____ DATA EXTRACT

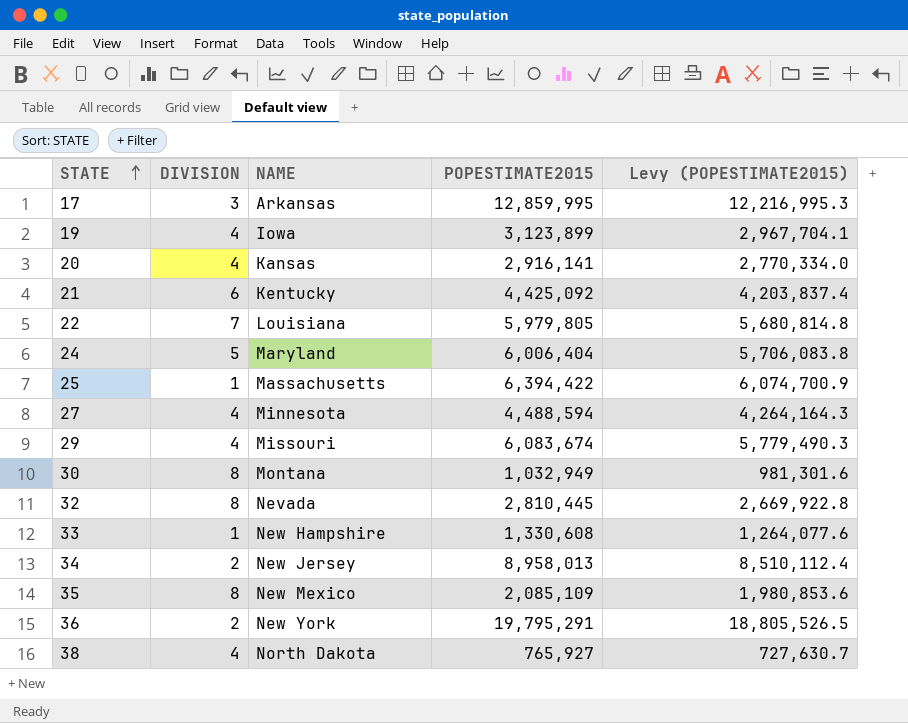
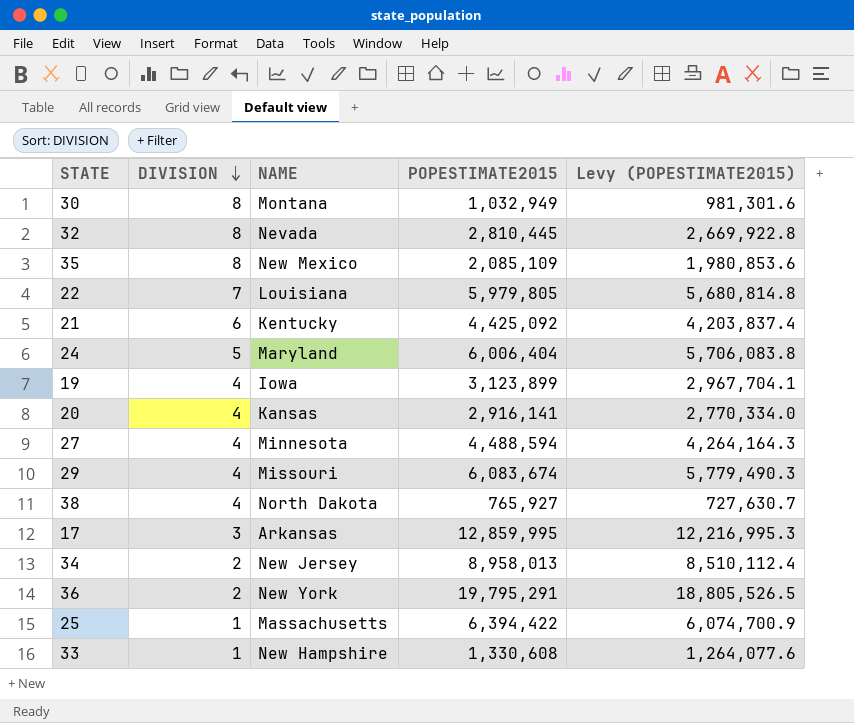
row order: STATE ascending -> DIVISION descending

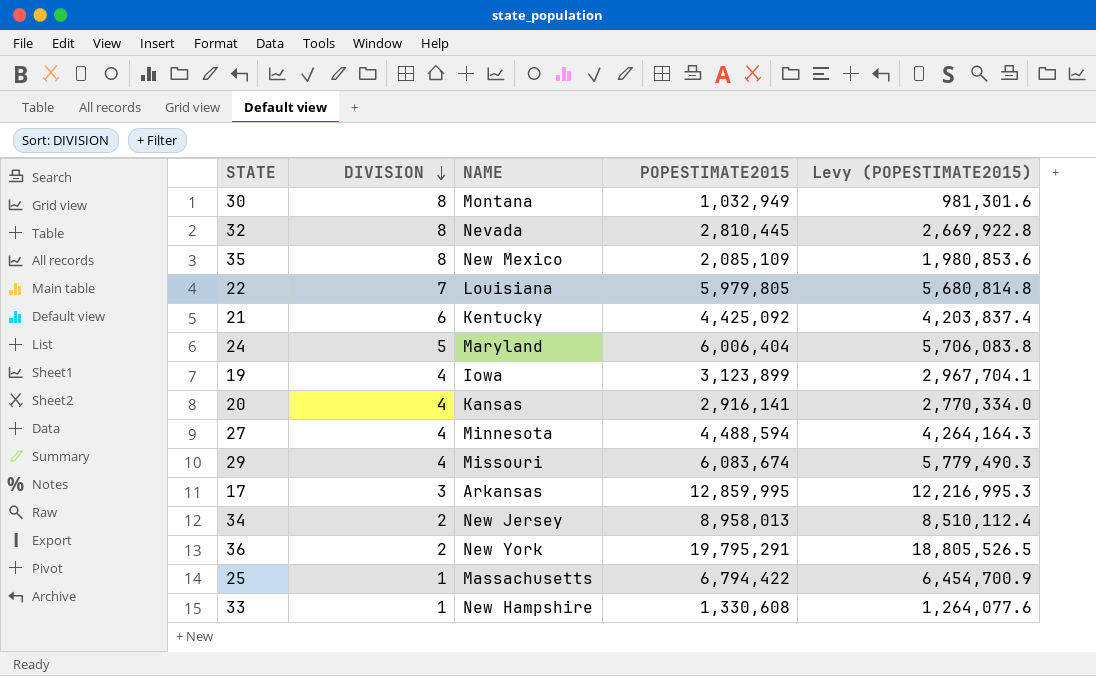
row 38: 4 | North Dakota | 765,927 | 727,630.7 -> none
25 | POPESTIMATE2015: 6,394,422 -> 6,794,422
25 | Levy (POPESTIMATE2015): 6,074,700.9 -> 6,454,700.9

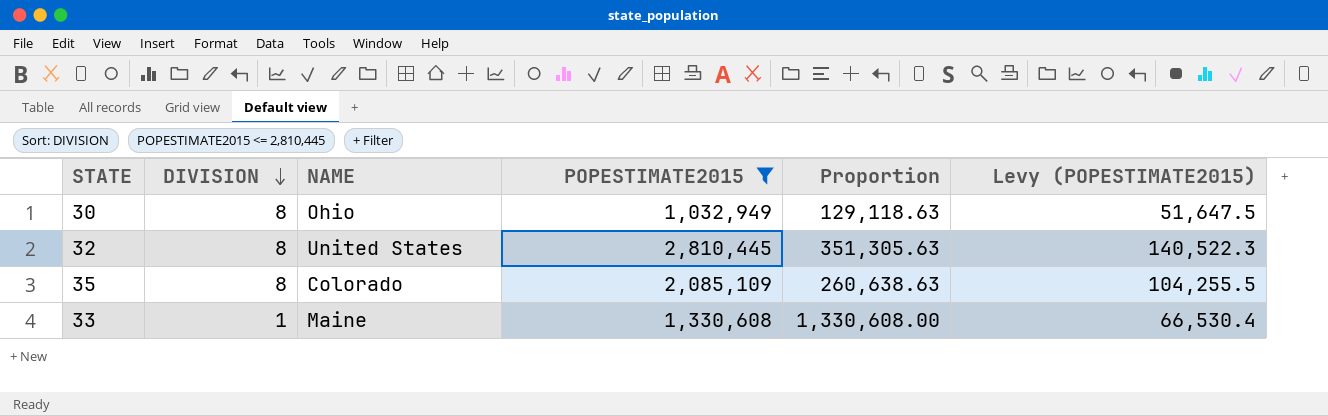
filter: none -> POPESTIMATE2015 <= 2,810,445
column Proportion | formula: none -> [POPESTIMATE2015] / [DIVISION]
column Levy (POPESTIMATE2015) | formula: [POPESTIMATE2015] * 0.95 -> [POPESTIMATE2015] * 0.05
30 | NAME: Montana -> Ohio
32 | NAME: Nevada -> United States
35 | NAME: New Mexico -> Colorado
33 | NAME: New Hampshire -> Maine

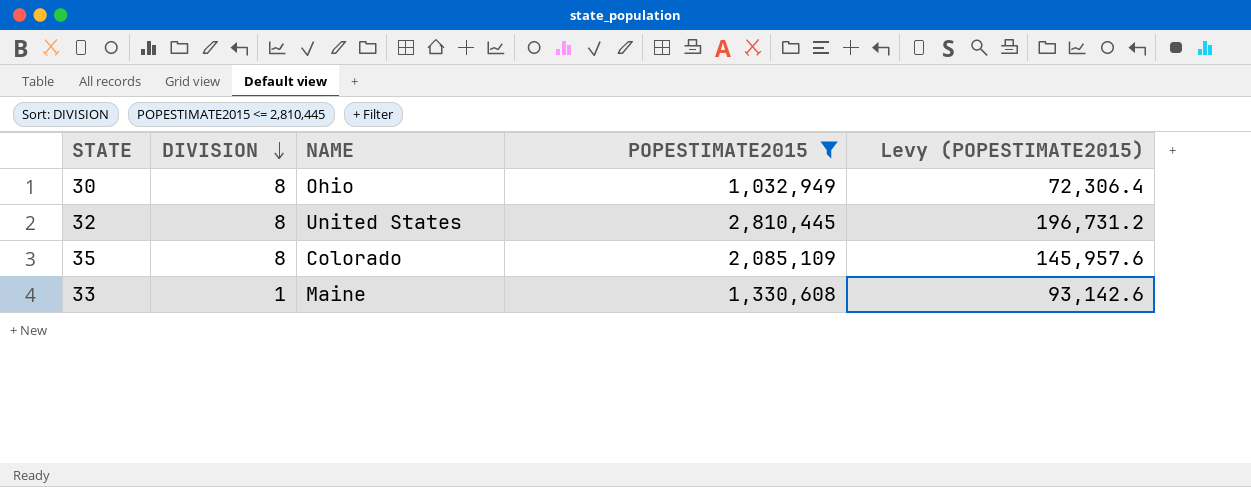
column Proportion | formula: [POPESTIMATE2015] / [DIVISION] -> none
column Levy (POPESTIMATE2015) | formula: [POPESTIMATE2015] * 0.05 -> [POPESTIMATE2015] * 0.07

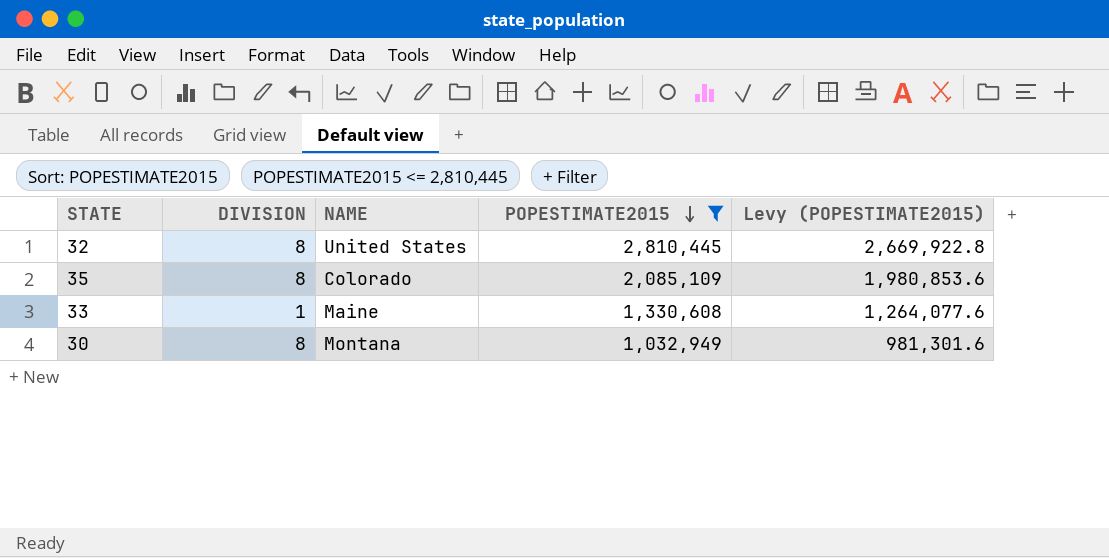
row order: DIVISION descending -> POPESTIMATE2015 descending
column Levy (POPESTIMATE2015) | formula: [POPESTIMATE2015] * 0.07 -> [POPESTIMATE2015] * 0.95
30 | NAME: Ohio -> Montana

________
____ DATA EXTRACT

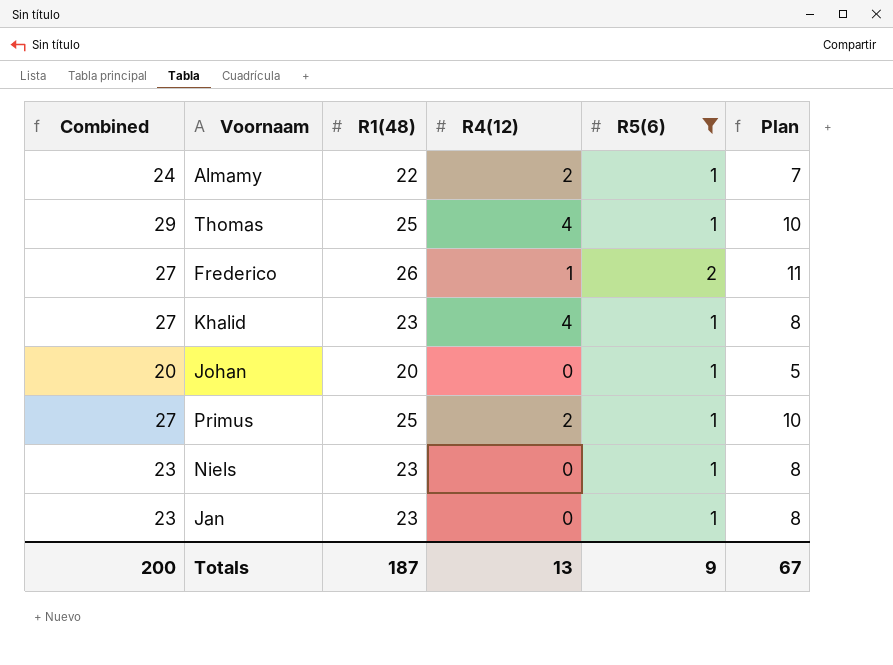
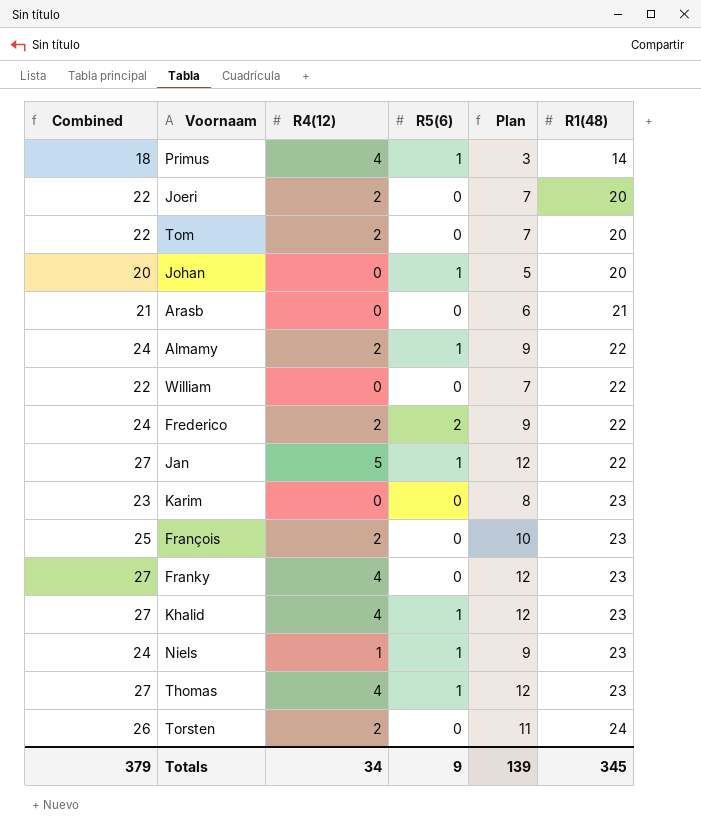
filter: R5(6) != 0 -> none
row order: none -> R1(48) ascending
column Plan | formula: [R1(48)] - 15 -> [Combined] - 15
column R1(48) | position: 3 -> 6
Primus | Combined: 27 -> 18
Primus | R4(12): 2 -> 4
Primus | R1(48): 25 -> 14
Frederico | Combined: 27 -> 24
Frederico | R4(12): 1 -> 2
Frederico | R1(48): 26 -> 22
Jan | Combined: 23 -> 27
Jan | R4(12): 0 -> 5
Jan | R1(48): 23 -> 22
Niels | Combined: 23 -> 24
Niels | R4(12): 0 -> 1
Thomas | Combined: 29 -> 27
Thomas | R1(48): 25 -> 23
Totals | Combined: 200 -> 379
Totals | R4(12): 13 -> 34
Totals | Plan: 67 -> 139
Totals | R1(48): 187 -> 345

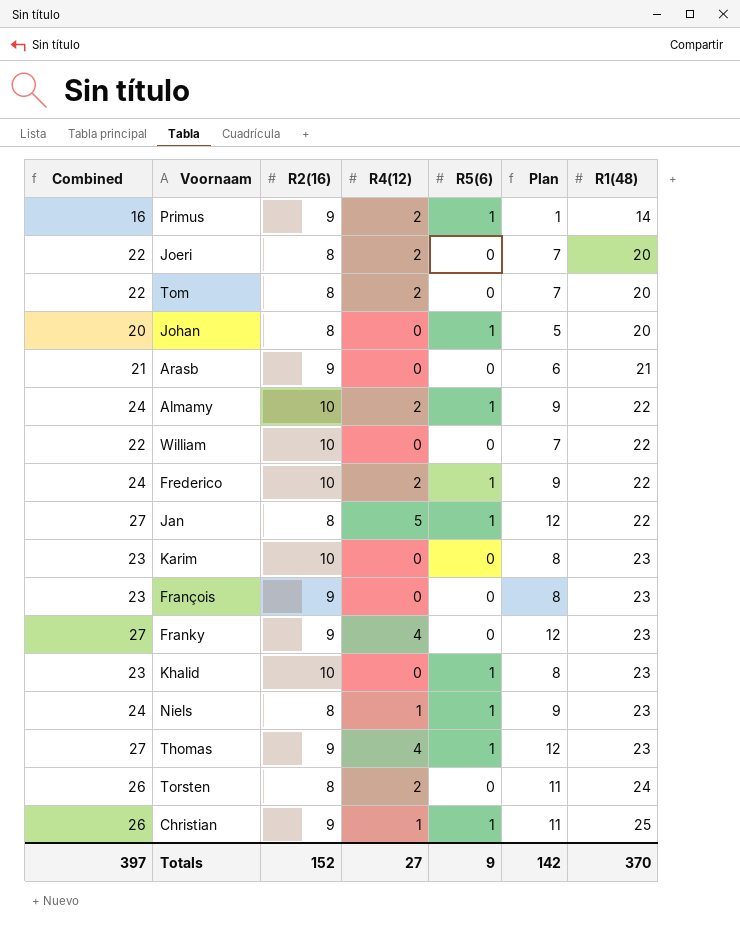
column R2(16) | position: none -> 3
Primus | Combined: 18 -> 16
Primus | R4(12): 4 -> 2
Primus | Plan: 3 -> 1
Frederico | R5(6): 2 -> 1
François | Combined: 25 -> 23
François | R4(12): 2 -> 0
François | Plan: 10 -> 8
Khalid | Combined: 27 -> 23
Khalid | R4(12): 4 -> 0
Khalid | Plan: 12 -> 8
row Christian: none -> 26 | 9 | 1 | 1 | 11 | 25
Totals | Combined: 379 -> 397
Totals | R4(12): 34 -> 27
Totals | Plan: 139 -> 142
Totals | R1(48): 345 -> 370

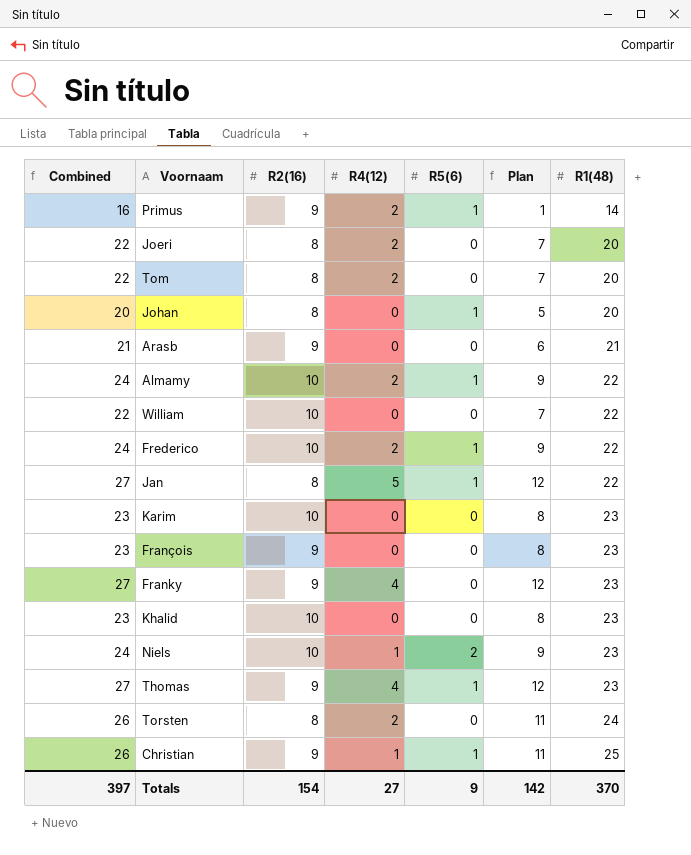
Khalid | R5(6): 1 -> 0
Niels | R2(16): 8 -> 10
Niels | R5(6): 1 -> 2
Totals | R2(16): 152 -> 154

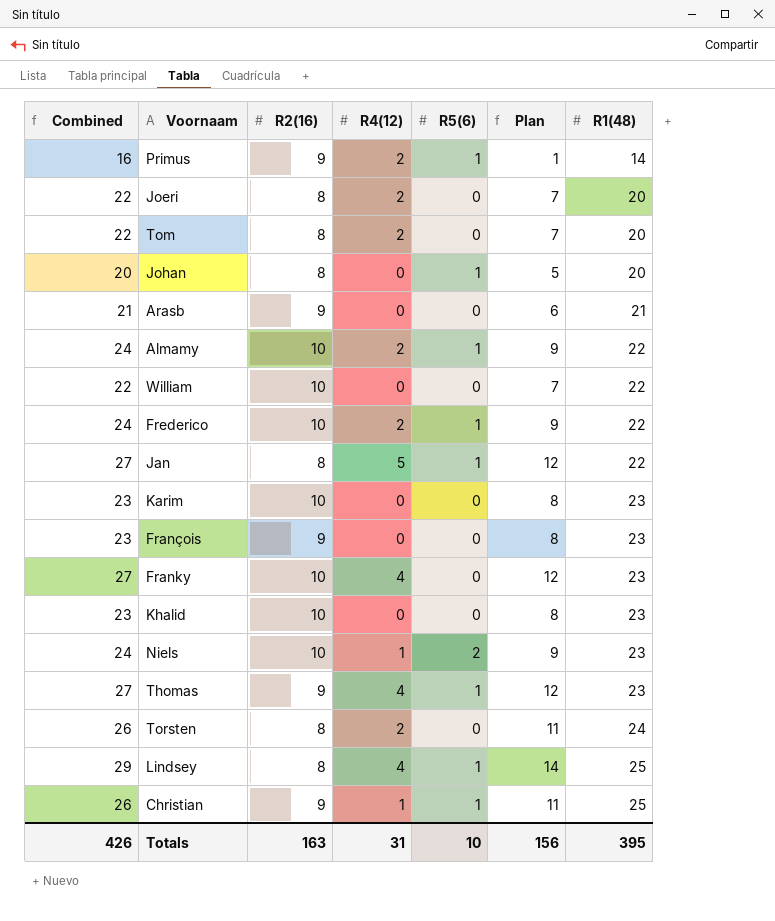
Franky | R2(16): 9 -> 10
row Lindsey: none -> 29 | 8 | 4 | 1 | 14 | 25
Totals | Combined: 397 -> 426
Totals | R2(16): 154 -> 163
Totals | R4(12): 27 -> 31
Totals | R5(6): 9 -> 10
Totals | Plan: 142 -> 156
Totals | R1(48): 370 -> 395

________

DIRECTIONS FOR THIS TASK:
Go back to the lines above and output, exactly as they stand, the ones from the line containing "row order: STATE" to the line containing "33 | NAME: New Hampshire -> Maine". Leave all pictures behind.

TASK SOLUTION:
row order: STATE ascending -> DIVISION descending

row 38: 4 | North Dakota | 765,927 | 727,630.7 -> none
25 | POPESTIMATE2015: 6,394,422 -> 6,794,422
25 | Levy (POPESTIMATE2015): 6,074,700.9 -> 6,454,700.9

filter: none -> POPESTIMATE2015 <= 2,810,445
column Proportion | formula: none -> [POPESTIMATE2015] / [DIVISION]
column Levy (POPESTIMATE2015) | formula: [POPESTIMATE2015] * 0.95 -> [POPESTIMATE2015] * 0.05
30 | NAME: Montana -> Ohio
32 | NAME: Nevada -> United States
35 | NAME: New Mexico -> Colorado
33 | NAME: New Hampshire -> Maine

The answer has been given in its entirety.